The need for more solutions that are not topical creams that need to be repeatedly applied or systemic oral therapies that can have off-target effects is becoming more apparent. This is especially true of antibiotic treatments which are becoming dangerous in needlessly encouraging antibiotic resistance.

At this point, there seems little doubt that CellFX pulse will obtain 510(k) approval for at least sebaceous hyperplasia and seborrheic keratosis, and possibly warts and acne, though we'll see by later this year or early next. The main question is how big these markets actually are and whether Pulse can successfully reach them. True, the market for seborrheic keratosis is quite small, but most cases are just not treated because the negatives outweigh the benefits. Make treatment easier and that market could grow. The big markets though are in warts and acne. The US acne market is about $8B, so here we're talking about much more serious numbers.
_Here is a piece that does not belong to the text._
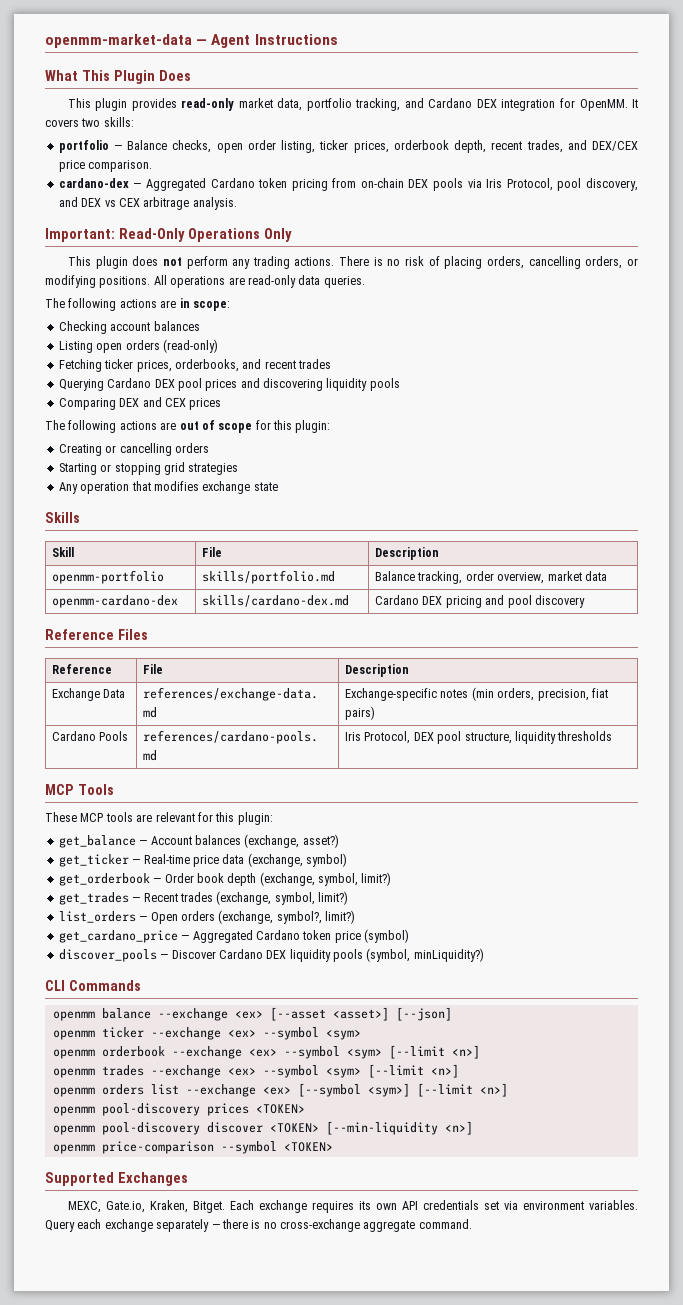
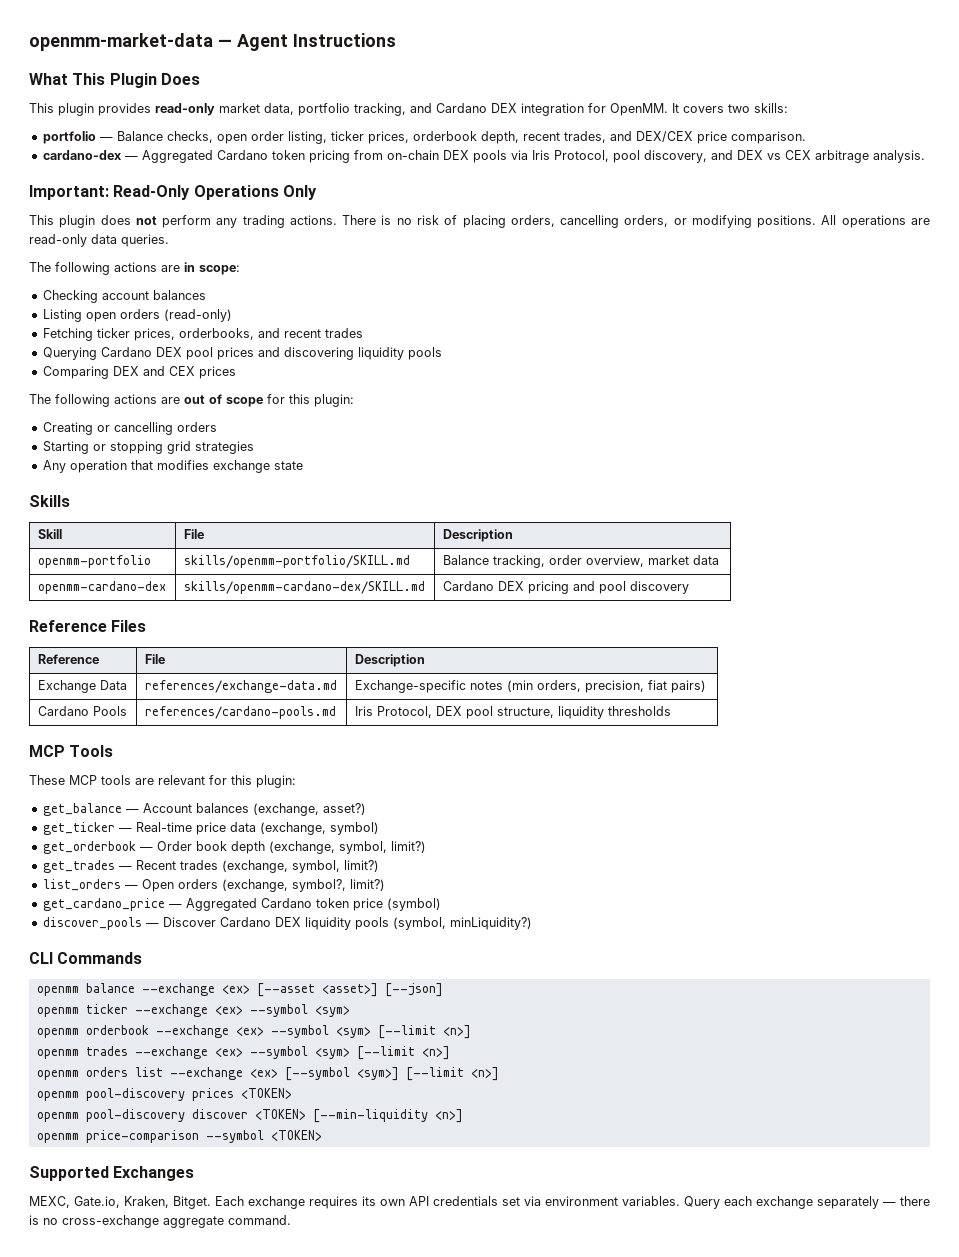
- openmm-portfolio | skills/portfolio.md | Balance tracking, order overview, market data
+ openmm-portfolio | skills/openmm-portfolio/SKILL.md | Balance tracking, order overview, market data
- openmm-cardano-dex | skills/cardano-dex.md | Cardano DEX pricing and pool discovery
+ openmm-cardano-dex | skills/openmm-cardano-dex/SKILL.md | Cardano DEX pricing and pool discovery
The marketing plan is to target key opinion leaders first and market CellFX on a utilization basis. Essentially, that means renting out the product as a service connected to an app instead of charging dermatologists the entire capital value. It makes trying out CellFX mostly riskless for private practices, encouraging faster adoption.

I'm not predicting another multi-billion dollar buyout here. I'm merely pointing out that while aesthetic indications don't attract oodles of attention (wart cures don't exactly make headlines), there are significant revenue opportunities here and they could start to add up for Pulse while few pay attention, chasing more exotic animals than pimples, warts, and benign tumors.

The 510(k) pathway is very cheap and quick compared to full-blown Phase III trials, Pulse having only lost $75M since inception in 2016. A two plus year cash runway at current burn rate, a marketing plan in place, and Duggan backing development could see shareholders rewarded handsomely as the 2020s approach.